[Data items]
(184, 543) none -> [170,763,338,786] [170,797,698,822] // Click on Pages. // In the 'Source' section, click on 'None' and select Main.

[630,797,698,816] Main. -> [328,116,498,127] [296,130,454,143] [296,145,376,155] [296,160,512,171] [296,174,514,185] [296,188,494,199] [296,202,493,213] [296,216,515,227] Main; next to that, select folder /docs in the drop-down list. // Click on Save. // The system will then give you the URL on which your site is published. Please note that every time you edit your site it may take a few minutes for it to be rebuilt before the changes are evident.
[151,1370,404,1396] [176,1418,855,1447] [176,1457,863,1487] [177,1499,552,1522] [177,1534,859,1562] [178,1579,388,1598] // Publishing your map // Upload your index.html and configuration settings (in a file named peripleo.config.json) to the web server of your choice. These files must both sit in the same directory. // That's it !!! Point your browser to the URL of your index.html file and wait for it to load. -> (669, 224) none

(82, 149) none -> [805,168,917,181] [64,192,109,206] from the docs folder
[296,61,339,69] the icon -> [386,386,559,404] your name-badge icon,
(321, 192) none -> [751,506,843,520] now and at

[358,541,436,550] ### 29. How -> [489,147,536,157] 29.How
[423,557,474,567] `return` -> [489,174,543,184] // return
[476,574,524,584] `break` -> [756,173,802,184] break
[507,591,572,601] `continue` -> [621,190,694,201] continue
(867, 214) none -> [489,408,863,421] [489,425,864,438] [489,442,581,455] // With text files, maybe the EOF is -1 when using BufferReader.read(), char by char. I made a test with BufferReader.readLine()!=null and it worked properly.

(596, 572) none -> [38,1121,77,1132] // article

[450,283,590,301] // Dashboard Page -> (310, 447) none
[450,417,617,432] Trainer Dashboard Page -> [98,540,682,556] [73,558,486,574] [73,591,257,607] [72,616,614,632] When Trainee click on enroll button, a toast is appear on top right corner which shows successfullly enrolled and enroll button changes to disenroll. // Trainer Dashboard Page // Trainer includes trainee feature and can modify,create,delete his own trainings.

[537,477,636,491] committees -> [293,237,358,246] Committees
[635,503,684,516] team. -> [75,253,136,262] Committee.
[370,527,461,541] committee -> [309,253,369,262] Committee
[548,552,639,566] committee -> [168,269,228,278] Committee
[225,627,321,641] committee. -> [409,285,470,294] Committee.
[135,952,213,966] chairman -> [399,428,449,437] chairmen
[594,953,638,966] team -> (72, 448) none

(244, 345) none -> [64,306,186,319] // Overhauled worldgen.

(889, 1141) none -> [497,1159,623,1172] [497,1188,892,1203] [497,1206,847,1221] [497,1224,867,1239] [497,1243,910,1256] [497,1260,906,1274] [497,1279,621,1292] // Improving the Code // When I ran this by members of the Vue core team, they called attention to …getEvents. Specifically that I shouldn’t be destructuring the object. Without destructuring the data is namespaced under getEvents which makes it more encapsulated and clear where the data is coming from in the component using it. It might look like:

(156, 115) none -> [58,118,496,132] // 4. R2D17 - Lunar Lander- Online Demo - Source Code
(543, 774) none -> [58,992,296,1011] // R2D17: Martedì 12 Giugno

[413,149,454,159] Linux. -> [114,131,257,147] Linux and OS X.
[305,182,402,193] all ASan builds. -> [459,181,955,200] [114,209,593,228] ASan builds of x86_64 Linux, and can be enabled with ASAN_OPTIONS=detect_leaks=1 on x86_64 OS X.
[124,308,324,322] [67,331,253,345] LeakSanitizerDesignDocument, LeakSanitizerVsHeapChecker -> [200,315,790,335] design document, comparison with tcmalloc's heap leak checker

§ TASK PROMPT: Please copy the lines in the records above between the one holding "[358,541,436,550] ### 29." and the one holding "[450,283,590,301] // Dashboard", inclusive, exactly and with no other line.

§ SOLUTION FOR THIS PROBLEM:
[358,541,436,550] ### 29. How -> [489,147,536,157] 29.How
[423,557,474,567] `return` -> [489,174,543,184] // return
[476,574,524,584] `break` -> [756,173,802,184] break
[507,591,572,601] `continue` -> [621,190,694,201] continue
(867, 214) none -> [489,408,863,421] [489,425,864,438] [489,442,581,455] // With text files, maybe the EOF is -1 when using BufferReader.read(), char by char. I made a test with BufferReader.readLine()!=null and it worked properly.

(596, 572) none -> [38,1121,77,1132] // article

[450,283,590,301] // Dashboard Page -> (310, 447) none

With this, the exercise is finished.